Wenn der Himmel die Erde berührt...

Das Sakrament der Firmung

Von jeher stellt sich dem Menschen an den wichtigen Stationen seines Lebens die Frage nach dem Sinn dieses Lebens. Der Mensch fragt danach, was sich hinter den Ereignissen in seinem Leben, was sich hinter Freude, Hoffnung, Leben, Tod, Auseinandersetzung mit Gesellschaft und Umwelt etc. verbirgt. Der christliche Glaube möchte hierauf Deutungsangebote geben.

Gesten, Zeichen, Riten und Feiern helfen uns Menschen, unsere Lebenssituationen für uns selbst besser auszudrücken und auf Gott hin auszurichten.
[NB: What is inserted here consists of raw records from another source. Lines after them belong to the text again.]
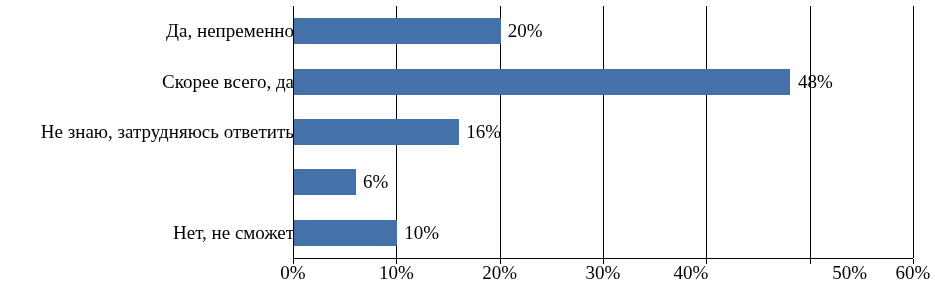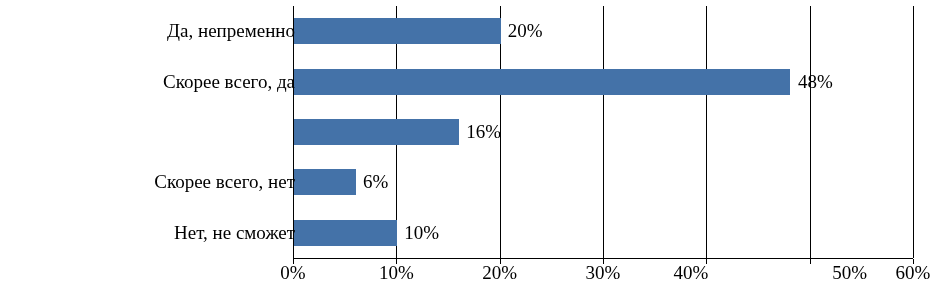"Да, непременно" .ylabels { left: 16px -> 0; padding-left: none -> 15px }
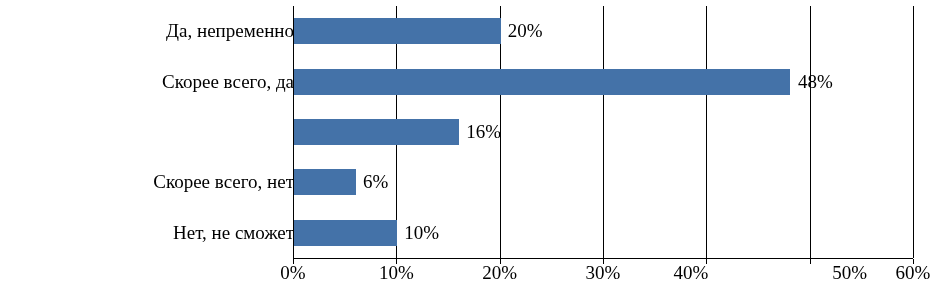"Не знаю, затрудняюсь ответить" div.ylabel { html: none -> <div>Не знаю, затрудняюсь ответить</div> }
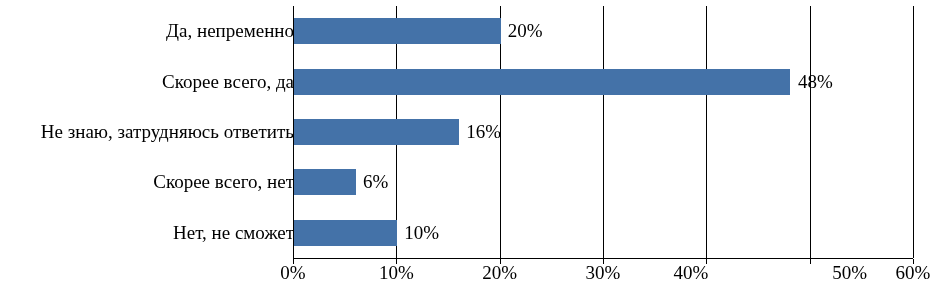"Скорее всего, нет" div.ylabel { html: <div>Скорее всего, нет</div> -> none }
Sakramente helfen uns dabei, diese Situationen einem göttlichen Bereich zu überantworten. Sakramente sind Zeichen, die auf eine tiefere Wirklichkeit im Erfahrenen, in den Ereignissen, in den jeweiligen Lebenssituationen hinweisen. Sie können so unsichtbares sichtbar machen und erzählen in einer anschaubaren und ‚anfassbaren’ Weise von der Liebe Gottes zu uns Menschen. Unsere Sehnsucht nach dem ewigen Leben, nach dem Leben überhaupt, bekommt in den Sakramenten einen Ausdruck und zugleich eine Antwort. Denn in den Sakramenten wird uns die Liebe Gottes zugesprochen und hier wird diese Liebe für uns auch erfahrbar. Wie z.B. ein Kuss nicht nur ein Zeichen der Liebe ist, sondern auch Liebe erweckt und in ihm sich Liebe ereignet.

Der Hl. Geist ist ein Lebensprinzip der ganzen Kirche und er wird bei der Firmung einem Menschen in seine ganz eigene Lebenssituation hinein zugesprochen. Im Sakrament der Firmung erhält der Firmling den Hl. Geist zur Stärkung für eine bewusstere und entschiedenere Auseinandersetzung mit seiner Umwelt, der Gesellschaft, seinem ganzen Leben und mit Gott.

Die Firmung wird verstanden als ein „Teilsakrament“ der Aufnahme in die Gemeinschaft der Gläubigen. Die Grundelemente der christlichen Initiation:

  • Die Taufe auf den Vater, Sohn und Hl. Geist
  • Erstkommunion
  • Empfang des Geistes des Vaters und des Sohnes - Firmung


Die Firmung ist ein Fest der Gemeinde, nicht nur der Verwandtschaft und Freunden, da man als Gefirmter hineingerufen ist in die Gemeinschaft der Kirche und deshalb Gemeinschaft mit anderen Gefirmten feiert. Das, was in der Taufe begonnen wurde, findet seine öffentliche Bestätigung und Annahme im Sakrament der Firmung. Der Firmling ist nun Vollmitglied der Kirche.

Die Firmung steht am Ende eines Initiationsprozesses und ist gleichzeitig der Neuanfang für den Hineinwachsenden in die christliche Gemeinde, quasi eine Initialzündung, die durch den Hl. Geist verursacht wird. Die Firmung ist keine Feier, die etwas abschließt, sondern mit der Firmung soll Neues beginnen und damit auch eine Mitarbeit, ein Mitwirken in der Kirche. Deshalb gilt:

-         Gefirmte Jugendliche sind Vollmitglieder der Gemeinde.

-         Christ ist man nicht für sich alleine.

Voraussetzungen für den Empfang des Sakraments der Firmung: Der Firmling muss getauft sein, da die Firmung die Taufe zur Vollendung bringt.

  • Der Firmling muss den Willen haben, gefirmt zu werden.
  • Der Firmbewerber sollte vor der Firmung das Bußsakrament empfangen.
  • Das Firmalter liegt heute gewöhnlich zwischen 13 und 17 Jahren.